::: SUPPLIED RECORDS :::

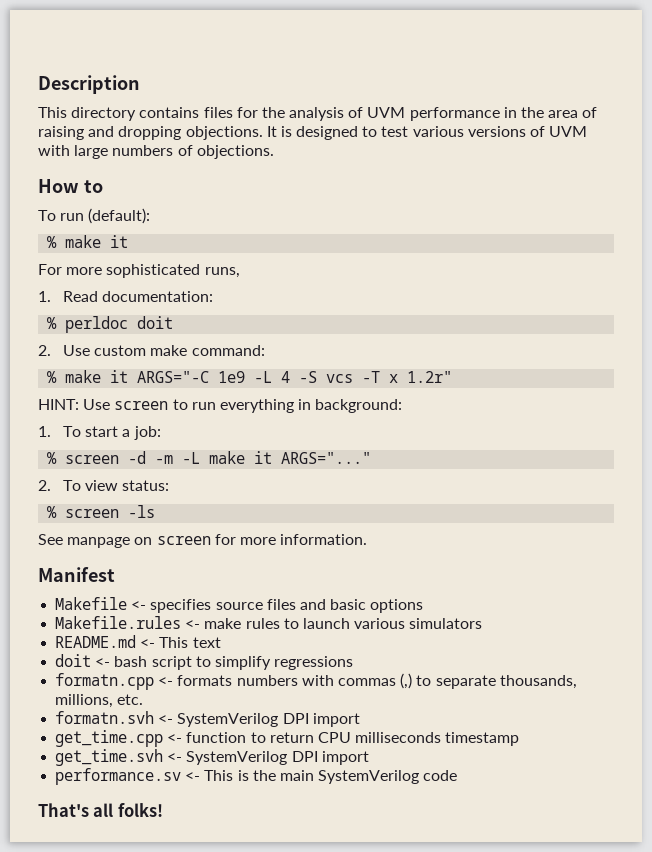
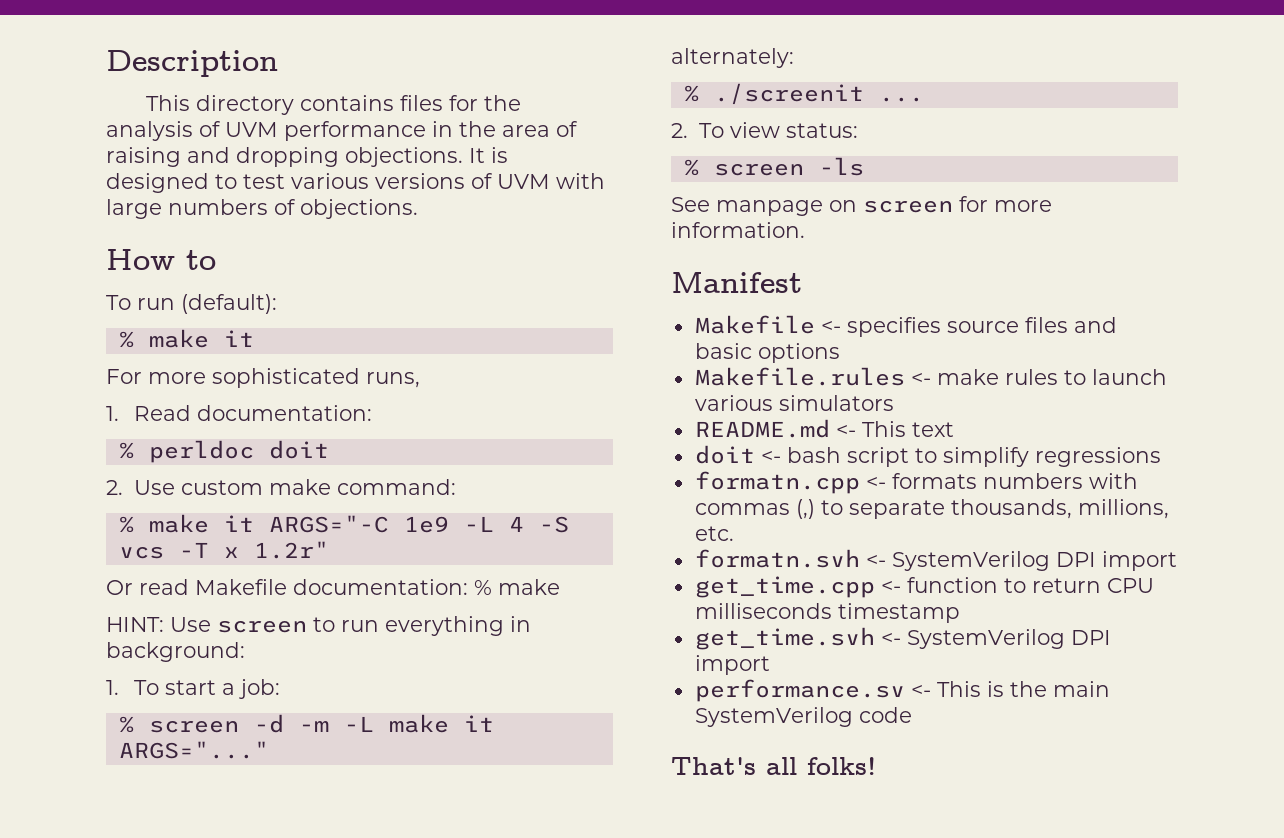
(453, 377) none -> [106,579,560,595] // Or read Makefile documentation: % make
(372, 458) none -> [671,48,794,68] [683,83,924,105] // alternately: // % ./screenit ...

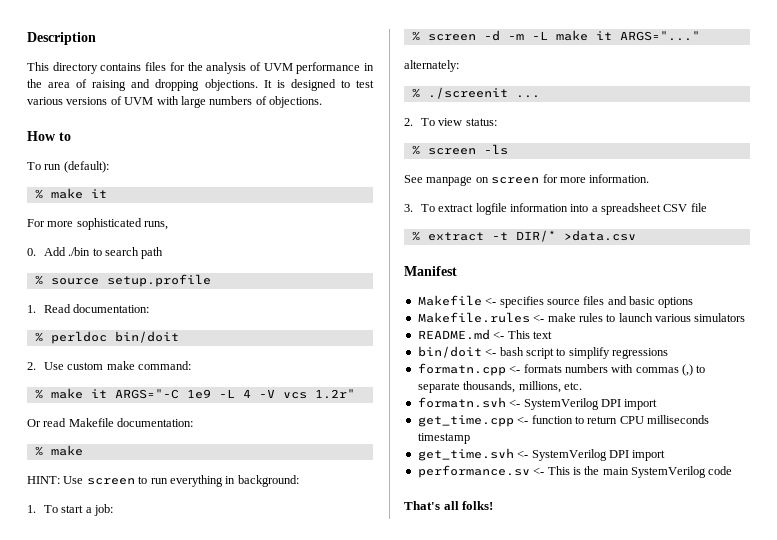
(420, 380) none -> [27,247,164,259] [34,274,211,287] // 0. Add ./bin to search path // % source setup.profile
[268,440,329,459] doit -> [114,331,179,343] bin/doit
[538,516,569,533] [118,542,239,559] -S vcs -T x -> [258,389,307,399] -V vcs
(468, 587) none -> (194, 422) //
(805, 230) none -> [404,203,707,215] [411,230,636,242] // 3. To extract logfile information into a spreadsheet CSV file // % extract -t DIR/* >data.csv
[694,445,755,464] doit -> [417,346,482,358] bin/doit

:::

What you copy should begin at the line with "[268,440,329,459] doit ->" and end at the final line of the listing, each line exactly as it is.

> _SOLUTION TO THIS TASK_
[268,440,329,459] doit -> [114,331,179,343] bin/doit
[538,516,569,533] [118,542,239,559] -S vcs -T x -> [258,389,307,399] -V vcs
(468, 587) none -> (194, 422) //
(805, 230) none -> [404,203,707,215] [411,230,636,242] // 3. To extract logfile information into a spreadsheet CSV file // % extract -t DIR/* >data.csv
[694,445,755,464] doit -> [417,346,482,358] bin/doit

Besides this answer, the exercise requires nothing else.